Formulé par Roger Scruton (2004)
menu_book Tiré de L'Angleterre et le besoin de nations

Définition

Forgé par le philosophe britannique Roger Scruton dans L'Angleterre et le besoin de nations (2004), l'oikophobie (du grec oikos, foyer, et phobia, aversion) désigne la répudiation de son propre foyer, de sa culture, de sa nation ou de sa civilisation : le mépris systématique du familier et de l'hérité. C'est l'antithèse directe de la xénophobie : là où le xénophobe craint l'étranger, l'oikophobe craint le domestique. Scruton a identifié l'oikophobie comme la pathologie caractéristique des élites intellectuelles occidentales : un mépris habituel pour les institutions héritées, l'identité nationale et les valeurs traditionnelles, combiné à une déférence réflexive envers les alternatives étrangères et transnationales. L'oikophobe ne se contente pas de critiquer sa culture ; il en est gêné, considère sa défense intellectuellement peu recommandable, et attribue généralement son influence à la bigoterie ou à l'ignorance.
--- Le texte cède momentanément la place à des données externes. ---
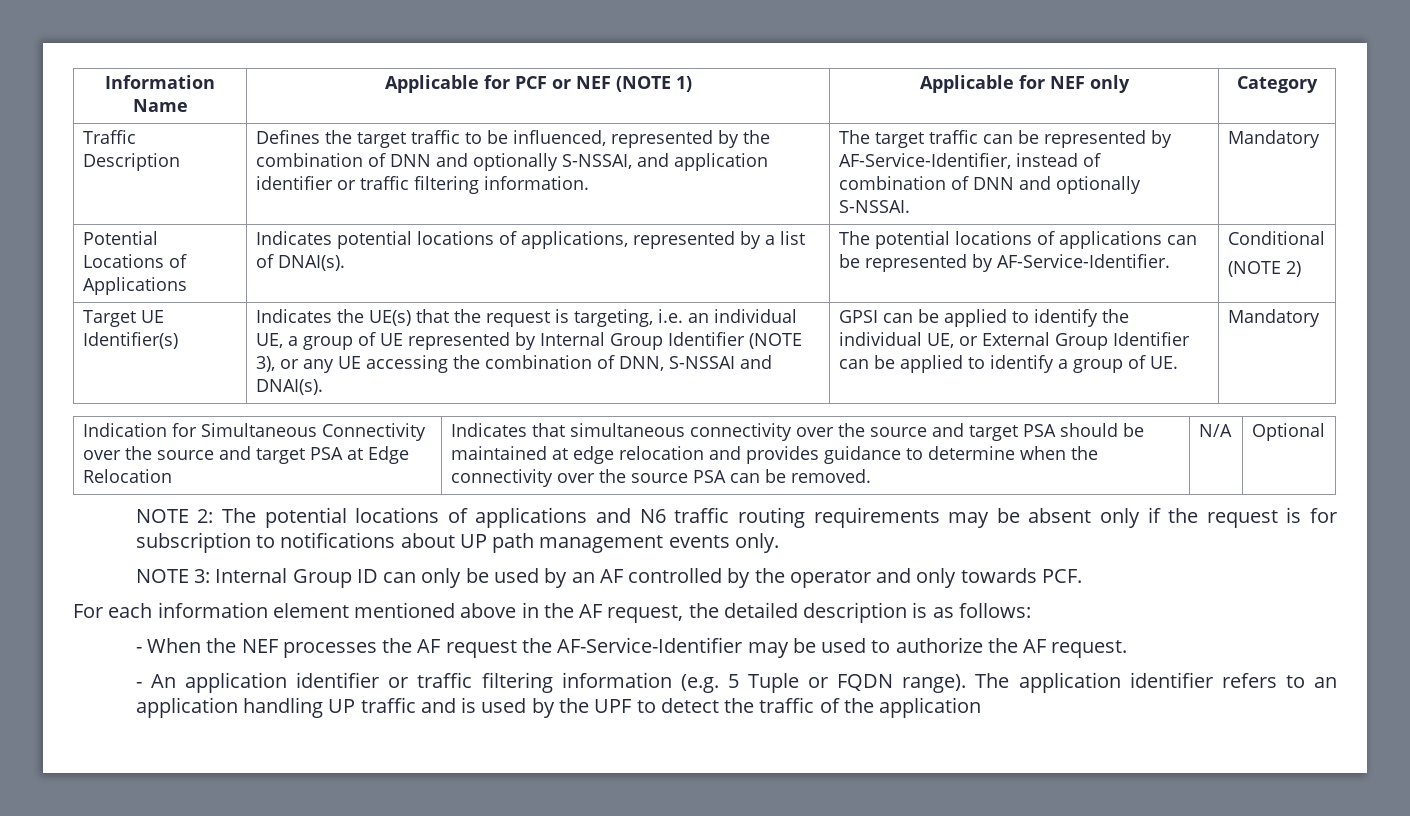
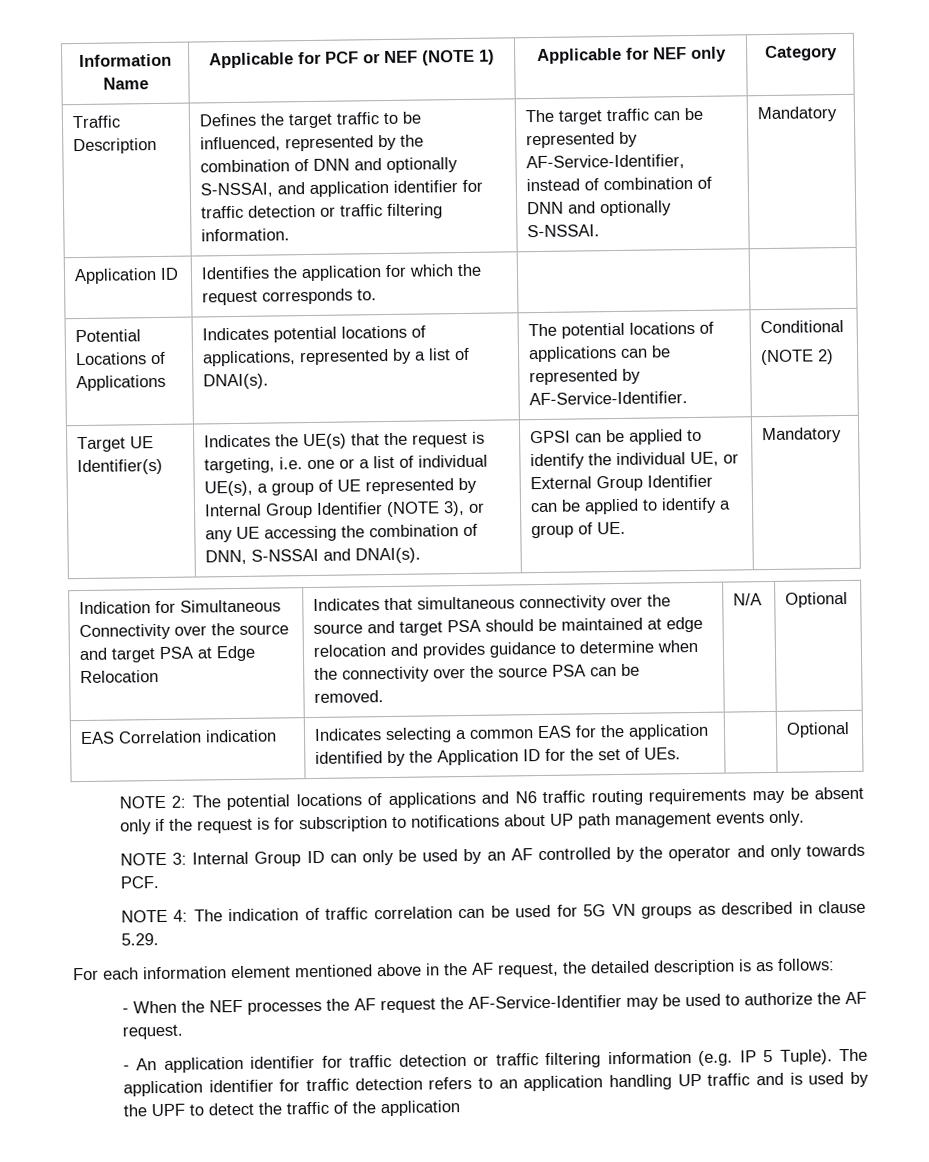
- Defines the target traffic to be influenced, represented by the combination of DNN and optionally S-NSSAI, and application identifier or traffic filtering information.
+ Defines the target traffic to be influenced, represented by the combination of DNN and optionally S-NSSAI, and application identifier for traffic detection or traffic filtering information.
+ Application ID | Identifies the application for which the request corresponds to. | |
- Indicates the UE(s) that the request is targeting, i.e. an individual UE, a group of UE represented by Internal Group Identifier (NOTE 3), or any UE accessing the combination of DNN, S-NSSAI and DNAI(s).
+ Indicates the UE(s) that the request is targeting, i.e. one or a list of individual UE(s), a group of UE represented by Internal Group Identifier (NOTE 3), or any UE accessing the combination of DNN, S-NSSAI and DNAI(s).
+ EAS Correlation indication | Indicates selecting a common EAS for the application identified by the Application ID for the set of UEs. | | Optional
+ NOTE 4: The indication of traffic correlation can be used for 5G VN groups as described in clause 5.29.
- - An application identifier or traffic filtering information (e.g. 5 Tuple or FQDN range). The application identifier refers to an application handling UP traffic and is used by the UPF to detect the traffic of the application
+ - An application identifier for traffic detection or traffic filtering information (e.g. IP 5 Tuple). The application identifier for traffic detection refers to an application handling UP traffic and is used by the UPF to detect the traffic of the application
Scruton a tracé cette disposition dans l'intelligentsia européenne d'après-guerre, où elle se manifestait par le soutien aux institutions supranationales (UE, ONU) au détriment des États-nations démocratiques, le mépris du patriotisme comme provincialisme, et l'adoption d'une posture cosmopolite par défaut qui exempte toutes les cultures étrangères du regard critique appliqué à la sienne propre. Le concept a une valeur analytique significative pour la critique du double standard : la tendance oikophobique produit de manière fiable un jugement moral asymétrique : sévérité envers sa propre civilisation, indulgence envers ses adversaires. Cette asymétrie, soutenait Scruton, n'est pas neutre ni savante ; c'est une forme d'auto-haine qui affaiblit le système immunitaire culturel d'une civilisation et la désarme face aux menaces qu'elle refuse de nommer.